Work item — Run through the records and, wherever a line holds the word "intermediarios", return that line.

Data for review —

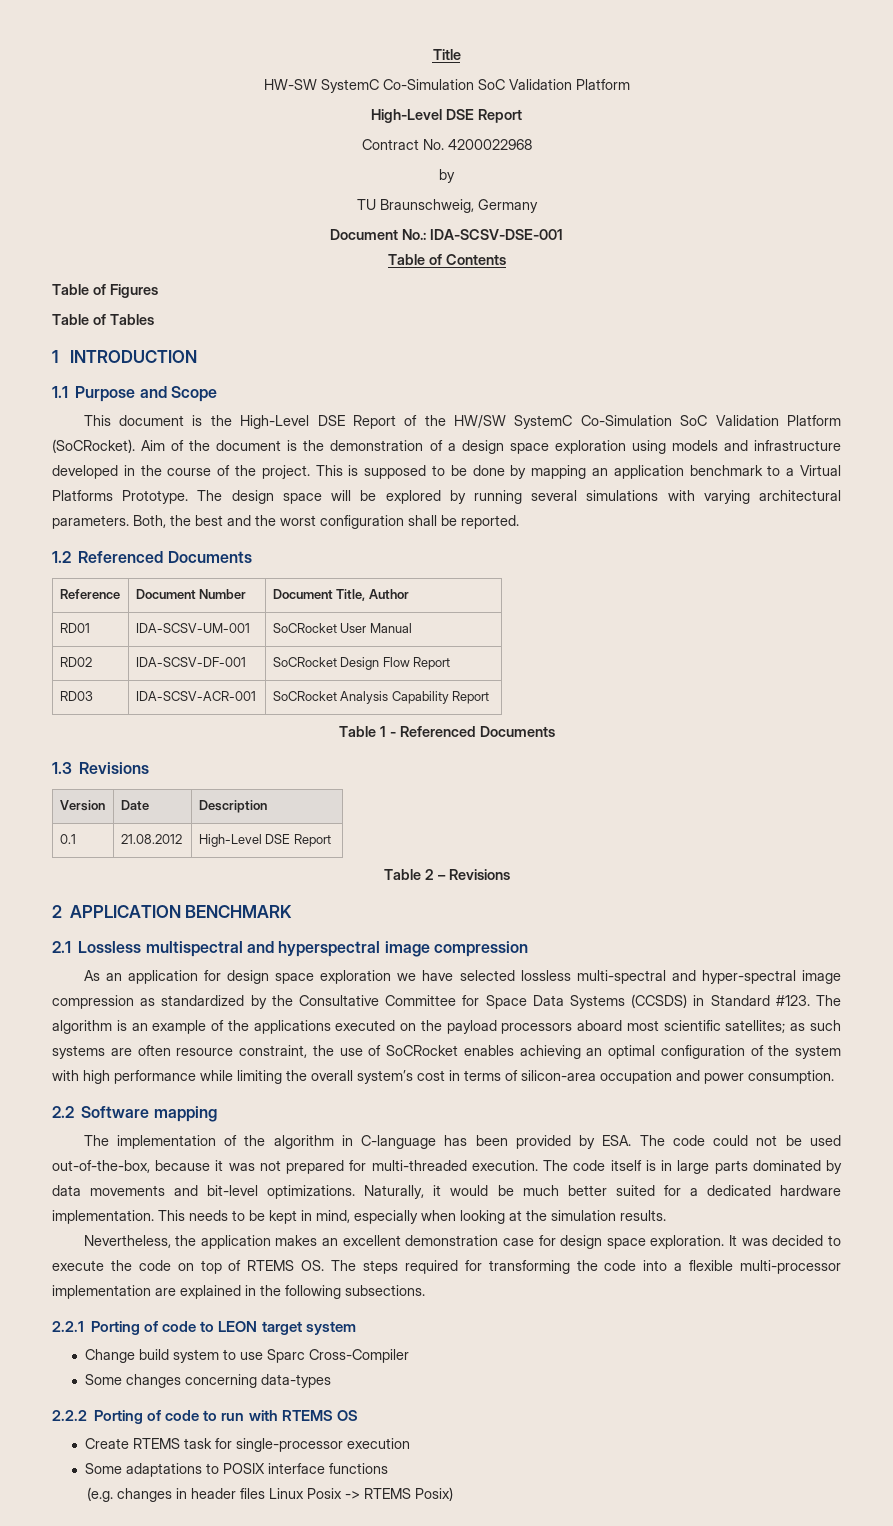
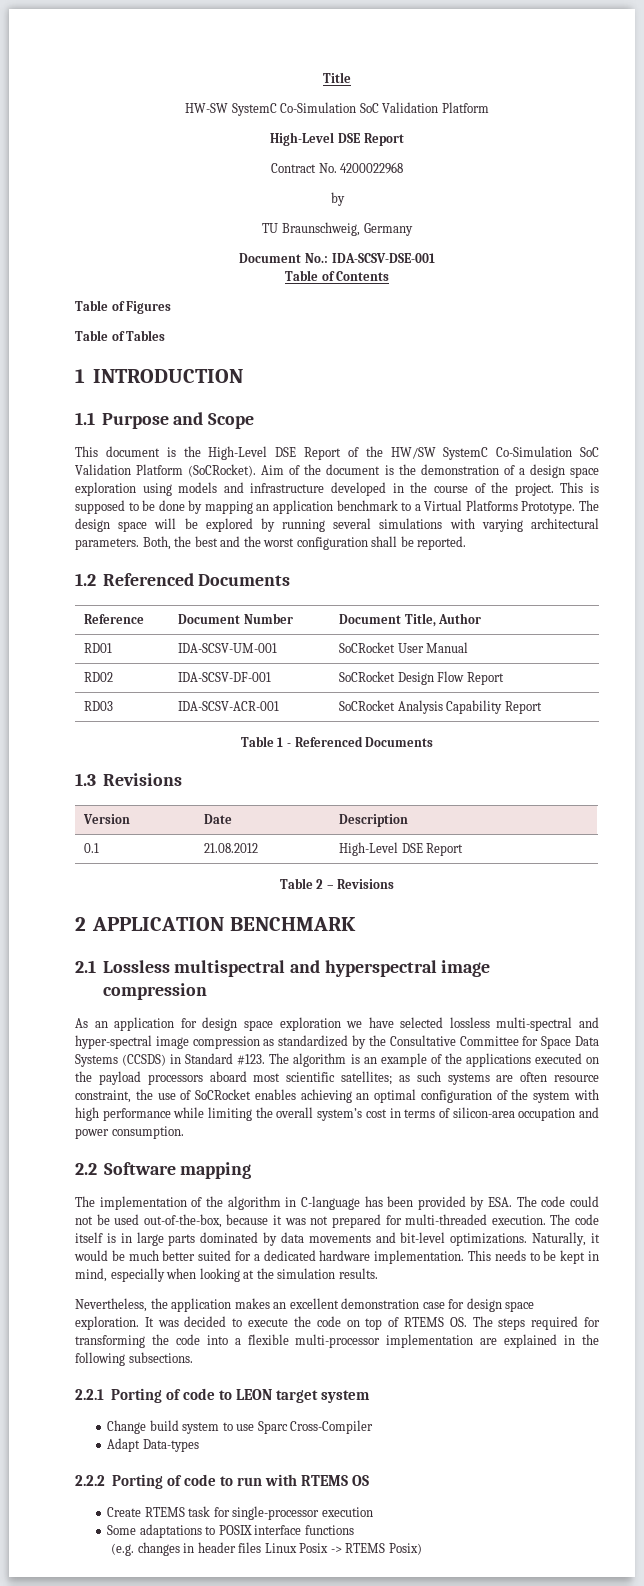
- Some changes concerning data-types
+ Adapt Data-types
...
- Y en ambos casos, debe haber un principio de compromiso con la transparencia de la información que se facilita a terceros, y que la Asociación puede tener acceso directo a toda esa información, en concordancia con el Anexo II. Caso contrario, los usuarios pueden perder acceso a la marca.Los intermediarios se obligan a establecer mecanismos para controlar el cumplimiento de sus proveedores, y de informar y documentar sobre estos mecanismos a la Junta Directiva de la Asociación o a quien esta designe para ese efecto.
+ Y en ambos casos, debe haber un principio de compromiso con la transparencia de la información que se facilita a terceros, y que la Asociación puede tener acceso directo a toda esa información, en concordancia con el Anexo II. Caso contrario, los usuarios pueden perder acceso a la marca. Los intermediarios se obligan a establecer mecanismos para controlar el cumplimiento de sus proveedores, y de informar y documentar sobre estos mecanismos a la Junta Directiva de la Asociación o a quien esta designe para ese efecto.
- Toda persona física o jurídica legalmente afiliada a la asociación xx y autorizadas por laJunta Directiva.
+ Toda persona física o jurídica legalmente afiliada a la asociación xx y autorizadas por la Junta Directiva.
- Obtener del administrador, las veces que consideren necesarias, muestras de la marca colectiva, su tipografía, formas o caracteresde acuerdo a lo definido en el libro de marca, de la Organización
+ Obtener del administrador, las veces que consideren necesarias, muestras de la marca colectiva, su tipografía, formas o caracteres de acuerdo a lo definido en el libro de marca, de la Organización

Written reply —
- Y en ambos casos, debe haber un principio de compromiso con la transparencia de la información que se facilita a terceros, y que la Asociación puede tener acceso directo a toda esa información, en concordancia con el Anexo II. Caso contrario, los usuarios pueden perder acceso a la marca.Los intermediarios se obligan a establecer mecanismos para controlar el cumplimiento de sus proveedores, y de informar y documentar sobre estos mecanismos a la Junta Directiva de la Asociación o a quien esta designe para ese efecto.
+ Y en ambos casos, debe haber un principio de compromiso con la transparencia de la información que se facilita a terceros, y que la Asociación puede tener acceso directo a toda esa información, en concordancia con el Anexo II. Caso contrario, los usuarios pueden perder acceso a la marca. Los intermediarios se obligan a establecer mecanismos para controlar el cumplimiento de sus proveedores, y de informar y documentar sobre estos mecanismos a la Junta Directiva de la Asociación o a quien esta designe para ese efecto.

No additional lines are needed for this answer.